Впервые в жизни Адам был такой голодный. Он поел яблок из сада, они не насытили его. Из всех мыслей в голове осталась одна мысль - о деньгах. "Где их взять, каким способом?" Способов добычи денег было немного, и ни одного приемлемого, вполне надежного. Можно было попросить в долг, но кто бы поверил сейчас в его кредитоспособность! Тем более что не заплачено еще по старым долгам. Можно было продать что-нибудь, но выносить вещи из дома на продажу - это было самое распоследнее дело, до которого еще не дошло. "И никогда не дойдет!" Можно было поискать работу, но что бы ему предложили? Или попросили бы подождать, пока представится возможность устроить его, или надо было соглашаться на самую черную работу за копеечную плату, которая не решала даже проблему его пропитания. Адам обжорой не был, а все-таки требовалось ему еды побольше, чем среднему человеку. Ждать он не мог, соглашаться на что-либо под давлением обстоятельств не привык. "Я старый казак!"

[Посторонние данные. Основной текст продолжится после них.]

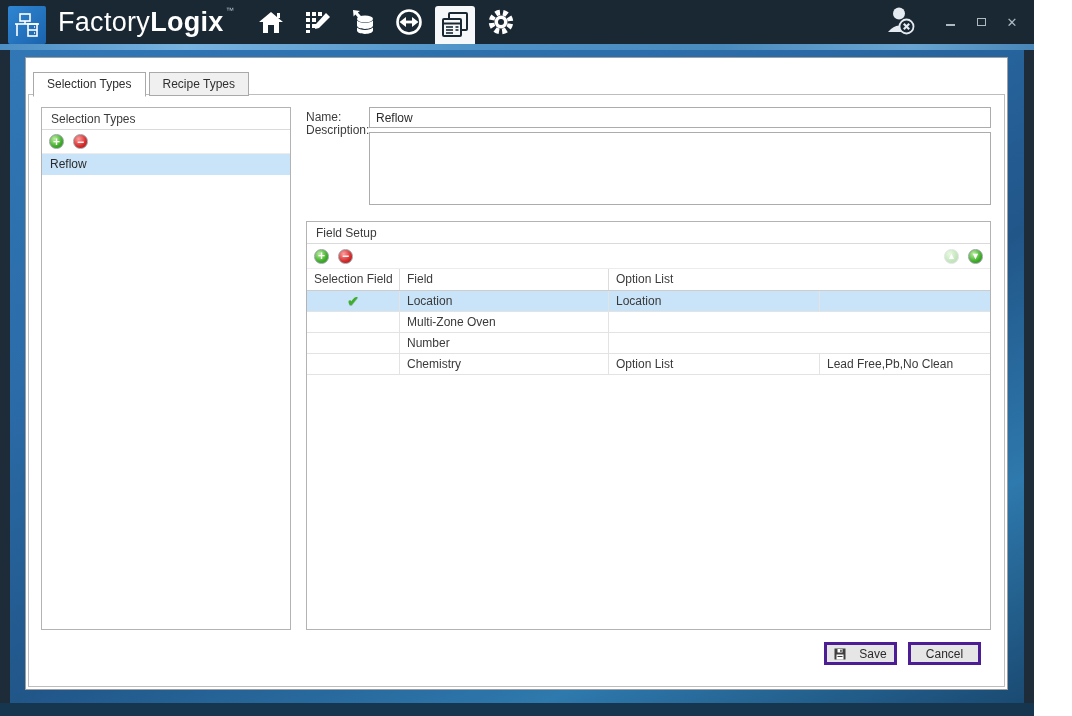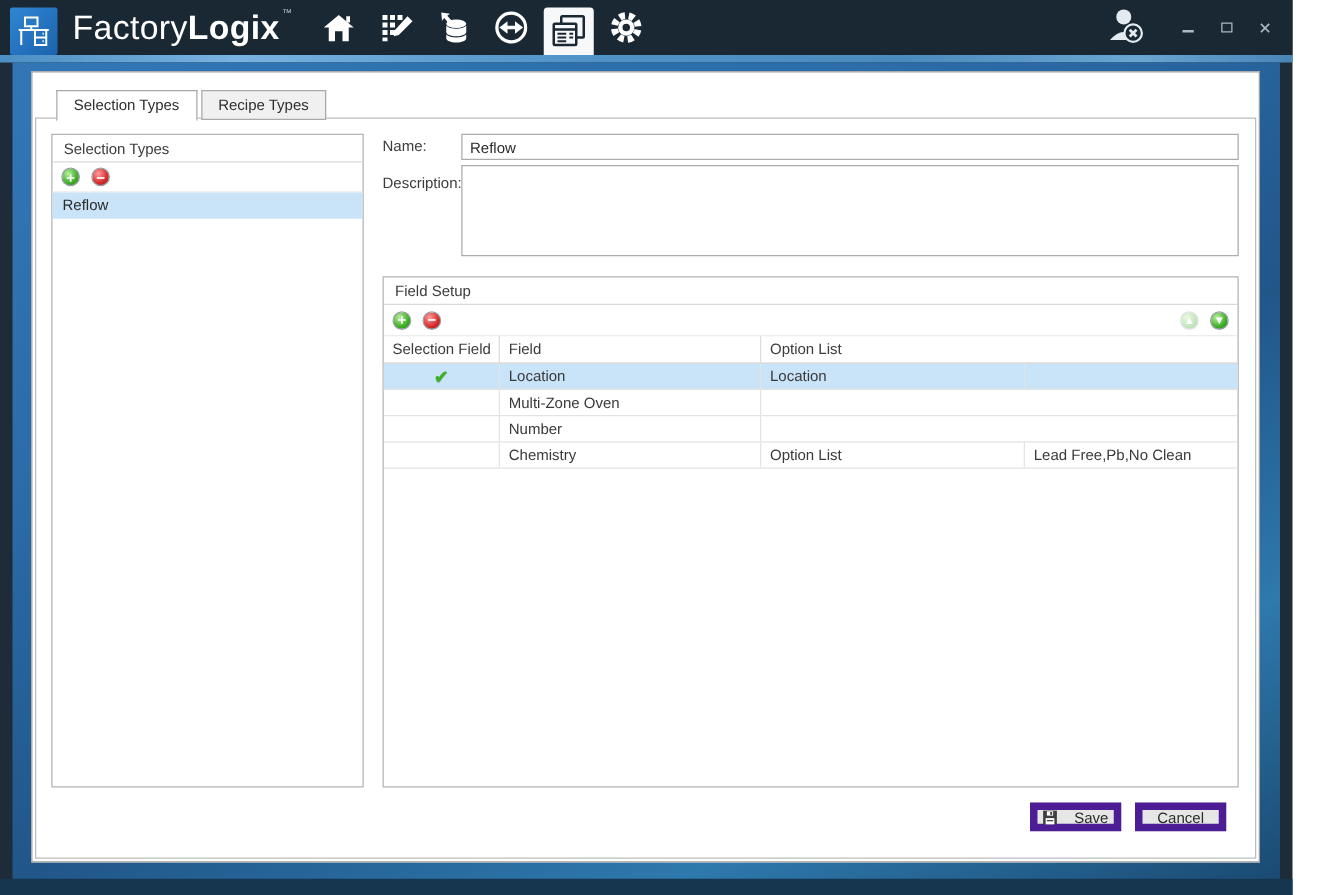--- a/index.html
+++ b/index.html
@@ -25,21 +25,21 @@
   
   .bluestrip { position:absolute; left:0; top:44px; width:100%; height:6px;
     background:linear-gradient(90deg,#4c8fc4 0%,#79b3e0 18%,#4f93c7 45%,#4a8bbd 70%,#6aa5d2 88%,#4886b8 100%); }
 
   
   .band { position:absolute; left:10px; right:10px; top:50px; bottom:12px;
     background:linear-gradient(155deg,#3177b6 0%,#2b6ca9 30%,#215689 58%,#2e79ad 80%,#1a4a72 100%); }
   .bottomstrip { position:absolute; left:0; right:0; bottom:0; height:13px; background:#16354f; }
 
   
-  .panel { position:absolute; left:25px; right:26px; top:57px; bottom:26px; background:#fff; border:1px solid #9f9f9f;padding-left:12px; }
+  .panel { position:absolute; left:25px; right:26px; top:57px; bottom:26px; background:#fff; border:1px solid #9f9f9f; }
 
   .tabstrip { display:flex; margin:14px 0 0 7px; position:relative; z-index:2; }
   .tab { border:1px solid #a9a9a9; background:#f0f0f0; padding:4px 13px 4px; margin-right:3px; font-size:12px; color:#2f2f2f; cursor:pointer; }
   .tab.active { background:#fff; border-bottom-color:#fff; margin-bottom:-1px; position:relative; z-index:3; }
   .tabcontent { position:absolute; left:2px; right:2px; top:36px; bottom:2px; border:1px solid #bdbdbd; background:#fff; }
 
   
   .list-box { position:absolute; left:12px; top:12px; width:250px; bottom:56px; border:1px solid #b3b3b3; background:#fff; }
   .box-header { height:22px; line-height:22px; padding-left:9px; border-bottom:1px solid #dadada; color:#3c3c3c; font-size:12px; }
   .mini-toolbar { height:24px; display:flex; align-items:center; gap:9px; padding-left:7px; border-bottom:1px solid #ececec; }
@@ -66,21 +66,21 @@
   .hcell:last-child { border-right:none; }
   .trow { height:21px; border-bottom:1px solid #e3e3e3; cursor:pointer; }
   .trow.selected { background:#c9e4f8; }
   .tcell { line-height:20px; padding-left:7px; font-size:12px; color:#3a3a3a; border-right:1px solid #e3e3e3; white-space:nowrap; overflow:hidden; }
   .tcell:last-child { border-right:none; }
   .tcell.c1 { text-align:center; padding-left:0; }
   .check { color:#3fae29; font-size:14px; font-weight:bold; text-shadow:0 1px 0 rgba(0,60,0,.25); }
 
   
   .actions { position:absolute; right:23px; bottom:21px; display:flex; gap:11px; }
-  .btn { min-width:73px; height:23px; background:#e6e6e6; border:6px solid #4c1d95; font-family:"Liberation Sans",sans-serif; font-size:12px; color:#2b2b2b; display:inline-flex; align-items:center; justify-content:center; gap:13px; cursor:pointer; }
+  .btn { min-width:73px; height:23px; background:#e6e6e6; border:3px solid #4c1d95; font-family:"Liberation Sans",sans-serif; font-size:12px; color:#2b2b2b; display:inline-flex; align-items:center; justify-content:center; gap:13px; cursor:pointer; }
 </style>
 </head>
 <body>
 
 <div class="app">
 
   <div class="titlebar">
     <div class="logo-tile">
       <svg width="28" height="28" viewBox="0 0 28 28">
         <g stroke="#fff" stroke-width="1.6" fill="none">
@@ -204,21 +204,21 @@
           <span class="btn-circle bc-green">+</span>
           <span class="btn-circle bc-red">−</span>
         </div>
         <div id="sel-list">
             <div class="list-item selected">Reflow</div>
           </div>
       </div>
 
       <div class="flabel" style="left:277px; top:15px;">Name:</div>
       <input class="name-input" type="text" value="Reflow" style="">
-      <div class="flabel" style="left:277px; top:44px;">Description:</div>
+      <div class="flabel" style="left:277px; top:28px;">Description:</div>
       <textarea class="desc-box" style=""></textarea>
 
       <div class="fieldsetup">
         <div class="box-header">Field Setup</div>
         <div class="fs-toolbar">
           <span class="btn-circle bc-green">+</span>
           <span class="btn-circle bc-red">−</span>
           <span class="fs-spacer"></span>
           <span class="btn-circle bc-green bc-arrow bc-disabled">▲</span>
           <span class="btn-circle bc-green bc-arrow">▼</span>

Адам вспомнил о Раисе и других добрых женщинах, которые не отказали бы ему в помощи, и тут же отмел как совершенно негодный этот способ решения своих проблем. Помощи и защиты должны были искать женщины у него, а не он у них. "Альфонсом Адам никогда не был! Кружку воды, кров на ночь - это приму, но деньги... Может, мне к Разуваеву сходить?" Разуваев был известный в городе карточный игрок, у него постоянно велась игра, бывал там и Адам. "Нет, к Разуваеву тоже нельзя. Я ему должен остался. Кругом в долгах, кругом... И куда подевались все твои приятели, Адам? Пока ты был в силе, при деньгах, и звонили беспрерывно, и дверь хоть не закрывай. Забыли, все забыли".

Тут Адам услышал дверной звонок и устыдился дурных мыслей о своих приятелях. Он поспешил открыть дверь, за нею стоял один из покупателей его дома. "Ага! Согласились-таки. Ну что ж, вот и деньги". Адам ошибся. Покупатель пришел торговаться, и давал он еще меньшую сумму, чем в прошлый раз. Едва Адам выгнал его, как явился другой покупатель. Этот был уверен, что ему уступят дом вообще за полцены. "Стервятники! Учуяли... Но Адам еще не падаль. Что, опять?"

В дверь опять звонили, Адам не сомневался, что это очередной покупатель. "Ну что ж, - вздохнул он, неохотно поднимаясь с дивана. - И нежданный гость имеет право на человека. Но если и он прилетел на стерво... Ах, не надо было мне надевать эту покойницкую рухлядь. - Адам быстро переоделся в красную рубашку с черным галстуком. - И побриться не мешало бы. Естественно, что они понижают ставки". Открыв дверь, он увидел, что зря переодевался. К нему пришел Митя Дикарь, мальчишка.

Митя Дикарь был тот самый мальчишка, худой, как мокрый цыпленок, с венчиком седых волос округ головы, который в день суда советовал Адаму закинуть на чердак гнилой зуб и ждать возвращения золотого. Этому мальчишке уже было двенадцать лет, но он еще верил в чудеса. Он был удивительно простодушен даже для незрелого отроческого возраста, совсем не умел лукавить и жил, не догадываясь, что у людей слова годятся как для правды, так и для обмана. Он верил всякому слову как правде. На Верхнем Валу его считали просто слабоумным. Так считало большинство, у Адама же было свое мнение. "Слабоумные - они тоже хитрые, а у него хитрости никакой. Потом, я тоже в детстве верил каждому слову, но кто же скажет, что я дурак!" Дикарем мальчишку прозвали за стеснительность, диковатость.